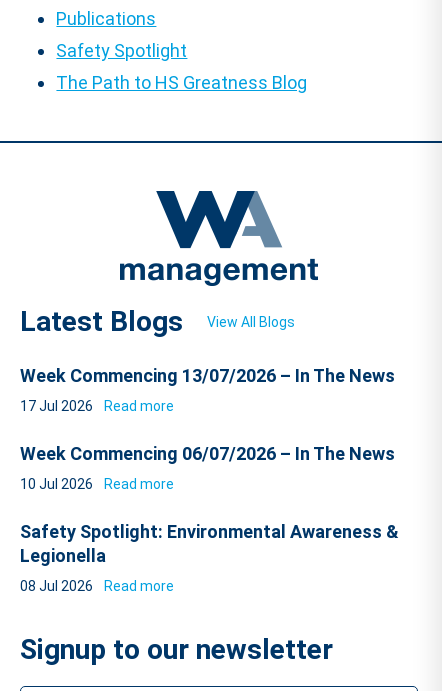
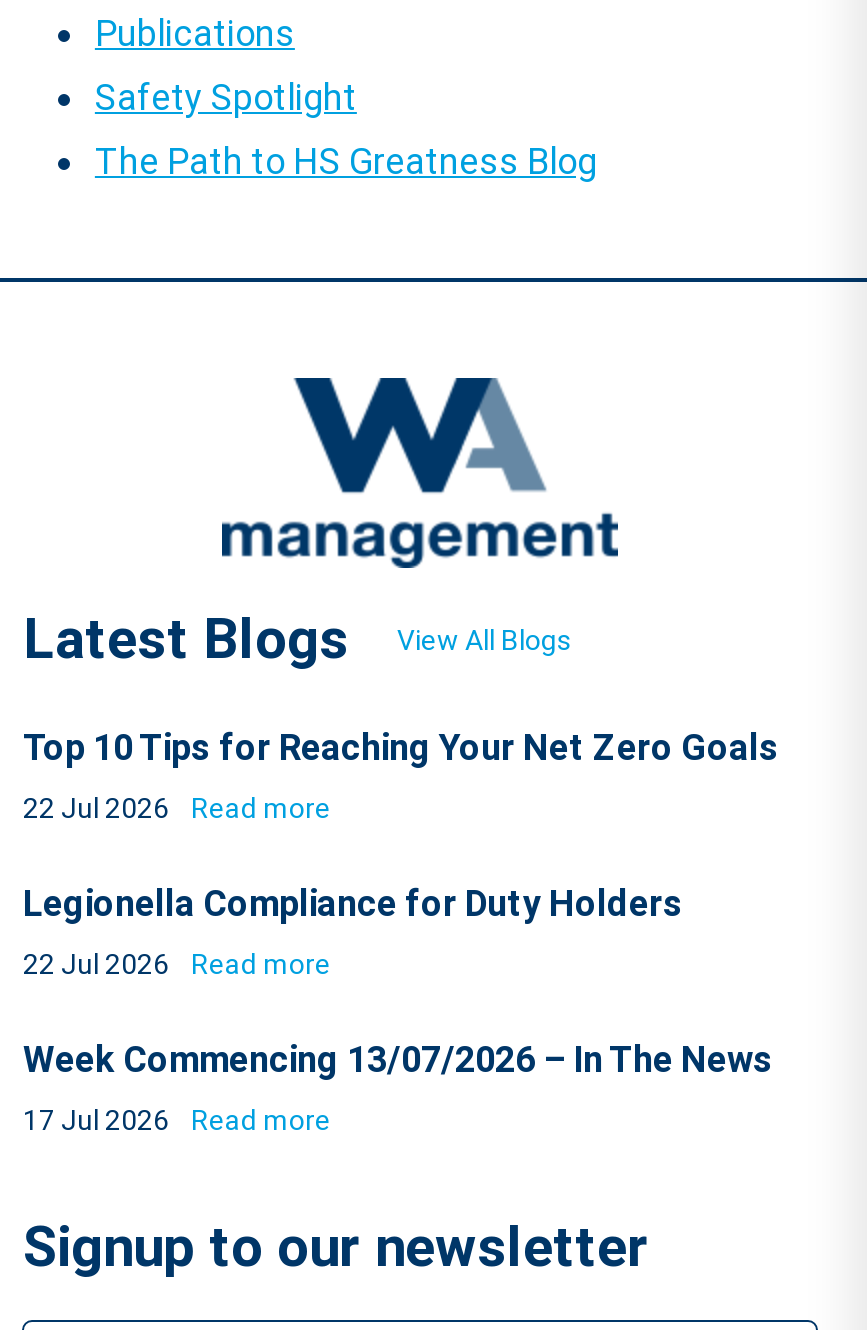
none -> [23,727,779,981] Top 10 Tips for Reaching Your Net Zero Goals | 22 Jul 2026 Read more | Legionella Compliance for Duty Holders | 22 Jul 2026 Read more
moved [20,365,395,414] -> [23,1039,773,1137]: Week Commencing 13/07/2026 – In The News | 17 Jul 2026 Read more
[20,443,399,594] Week Commencing 06/07/2026 – In The News | 10 Jul 2026 Read more | Safety Spotlight: Environmental Awareness & | Legionella | 08 Jul 2026 Read more -> none

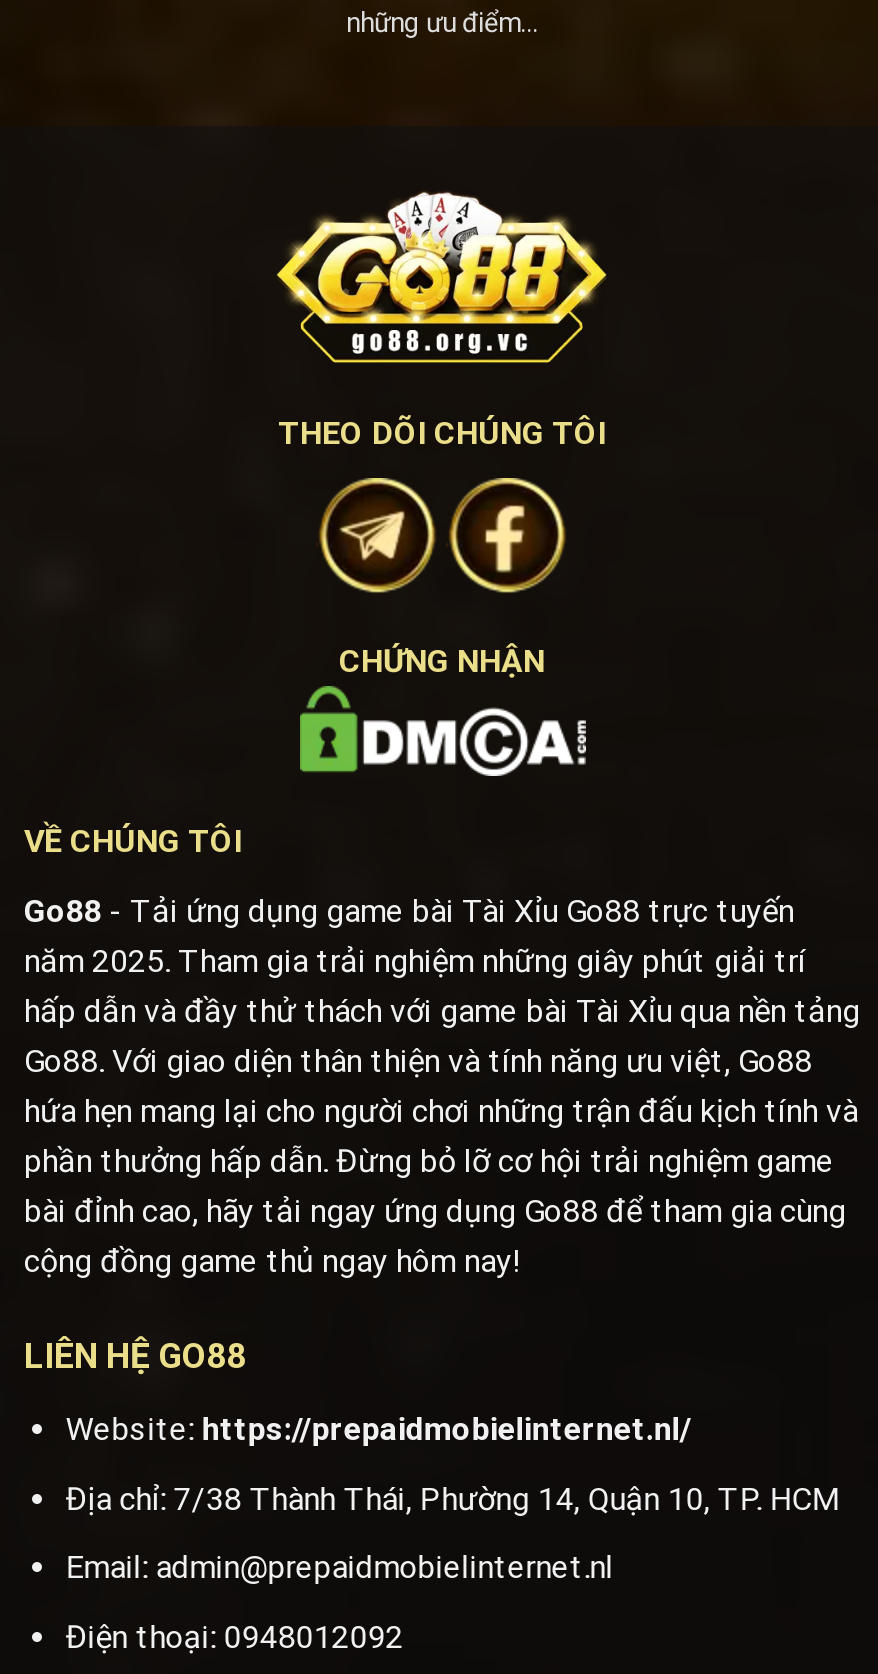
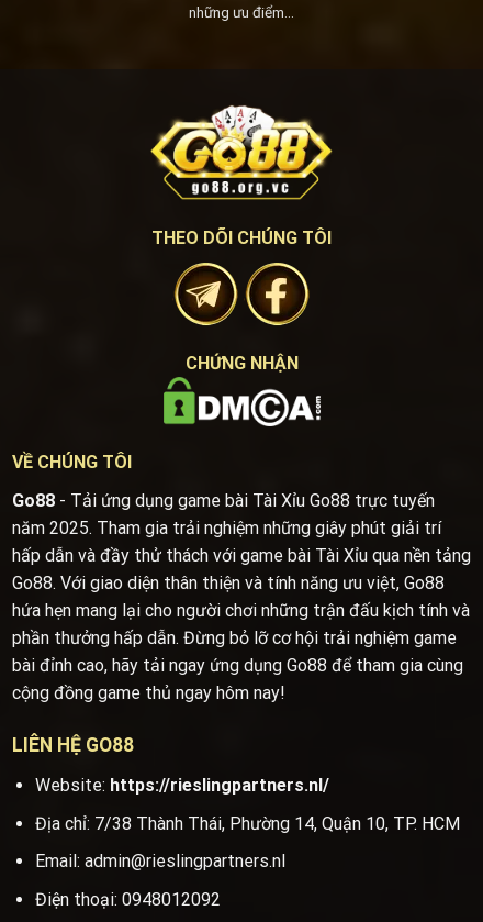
[66,1410,692,1448] Website: https://prepaidmobielinternet.nl/ -> [35,775,329,796] Website: https://rieslingpartners.nl/
[66,1549,614,1587] Email: admin@prepaidmobielinternet.nl -> [35,851,285,872] Email: admin@rieslingpartners.nl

# # #

| Try it |
Please print the lines from the one containing "[66,1410,692,1448] Website: https://prepaidmobielinternet.nl/" through the last line of the material, exactly, and leave out all other lines.

| Answer area |
[66,1410,692,1448] Website: https://prepaidmobielinternet.nl/ -> [35,775,329,796] Website: https://rieslingpartners.nl/
[66,1549,614,1587] Email: admin@prepaidmobielinternet.nl -> [35,851,285,872] Email: admin@rieslingpartners.nl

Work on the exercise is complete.